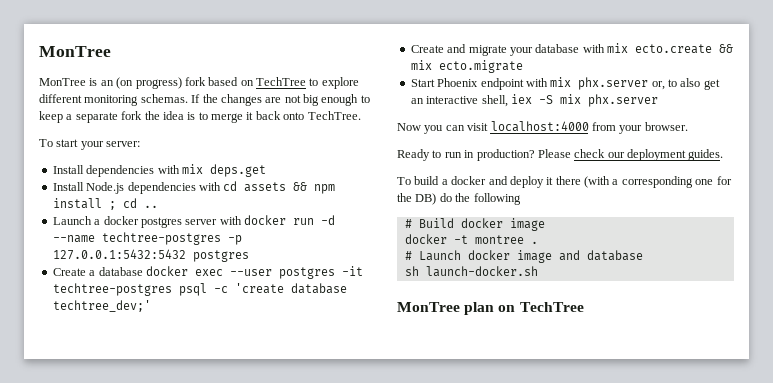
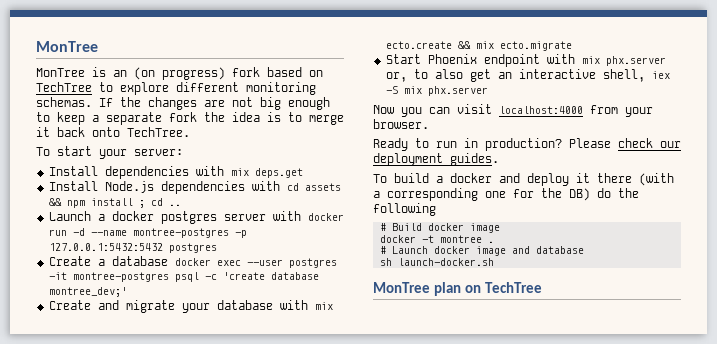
[101,232,221,245] techtree-postgres -> [132,228,229,238] montree-postgres
[52,283,172,296] techtree-postgres -> [72,272,169,282] montree-postgres
[52,300,151,312] techtree_dev;' -> [48,287,127,297] montree_dev;'

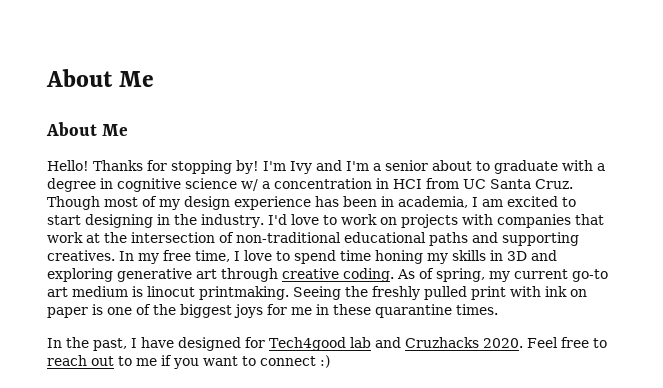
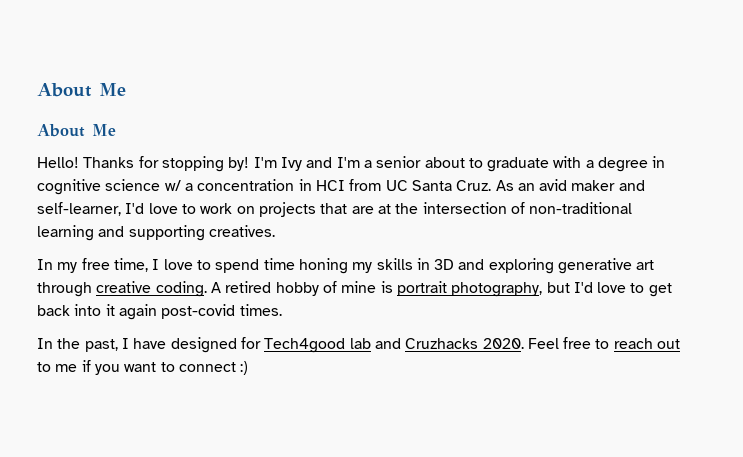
[47,196,576,210] [47,214,264,228] Though most of my design experience has been in academia, I am excited to start designing in the industry. -> [495,179,645,191] [37,202,121,216] As an avid maker and self-learner,
[461,214,604,228] [47,232,83,243] with companies that work -> [320,203,374,214] that are
[344,232,468,246] educational paths -> [37,225,94,241] learning
(115, 255) none -> (275, 231) //
[397,268,608,282] [47,286,587,300] [47,304,452,318] As of spring, my current go-to art medium is linocut printmaking. Seeing the freshly pulled print with ink on paper is one of the biggest joys for me in these quarantine -> [210,281,672,297] [37,304,236,320] A retired hobby of mine is portrait photography, but I'd love to get back into it again post-covid

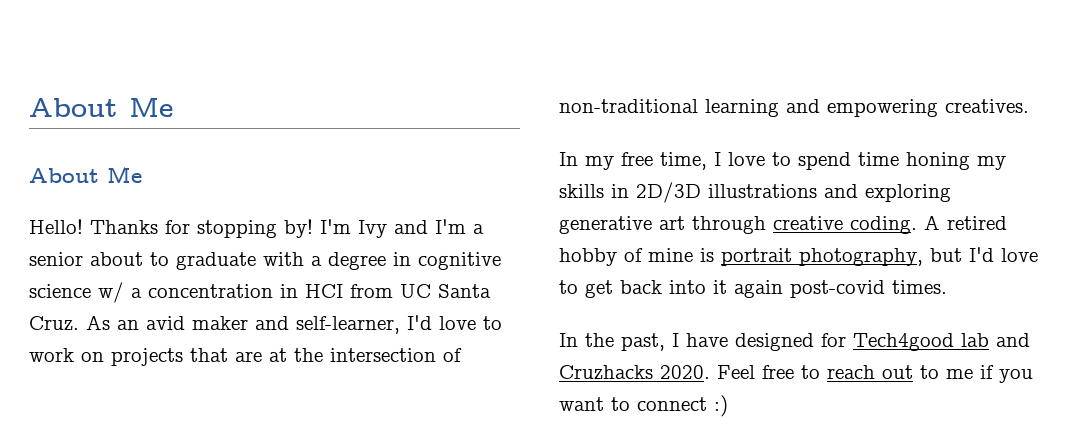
[128,225,205,241] supporting -> [827,99,938,117] empowering
[434,259,455,270] 3D -> [636,182,817,203] 2D/3D illustrations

========

ACTIVITY:
Could you set down every record above exactly as written, leaving out the pictures?

REPLY TO THE TASK:
[101,232,221,245] techtree-postgres -> [132,228,229,238] montree-postgres
[52,283,172,296] techtree-postgres -> [72,272,169,282] montree-postgres
[52,300,151,312] techtree_dev;' -> [48,287,127,297] montree_dev;'

[47,196,576,210] [47,214,264,228] Though most of my design experience has been in academia, I am excited to start designing in the industry. -> [495,179,645,191] [37,202,121,216] As an avid maker and self-learner,
[461,214,604,228] [47,232,83,243] with companies that work -> [320,203,374,214] that are
[344,232,468,246] educational paths -> [37,225,94,241] learning
(115, 255) none -> (275, 231) //
[397,268,608,282] [47,286,587,300] [47,304,452,318] As of spring, my current go-to art medium is linocut printmaking. Seeing the freshly pulled print with ink on paper is one of the biggest joys for me in these quarantine -> [210,281,672,297] [37,304,236,320] A retired hobby of mine is portrait photography, but I'd love to get back into it again post-covid

[128,225,205,241] supporting -> [827,99,938,117] empowering
[434,259,455,270] 3D -> [636,182,817,203] 2D/3D illustrations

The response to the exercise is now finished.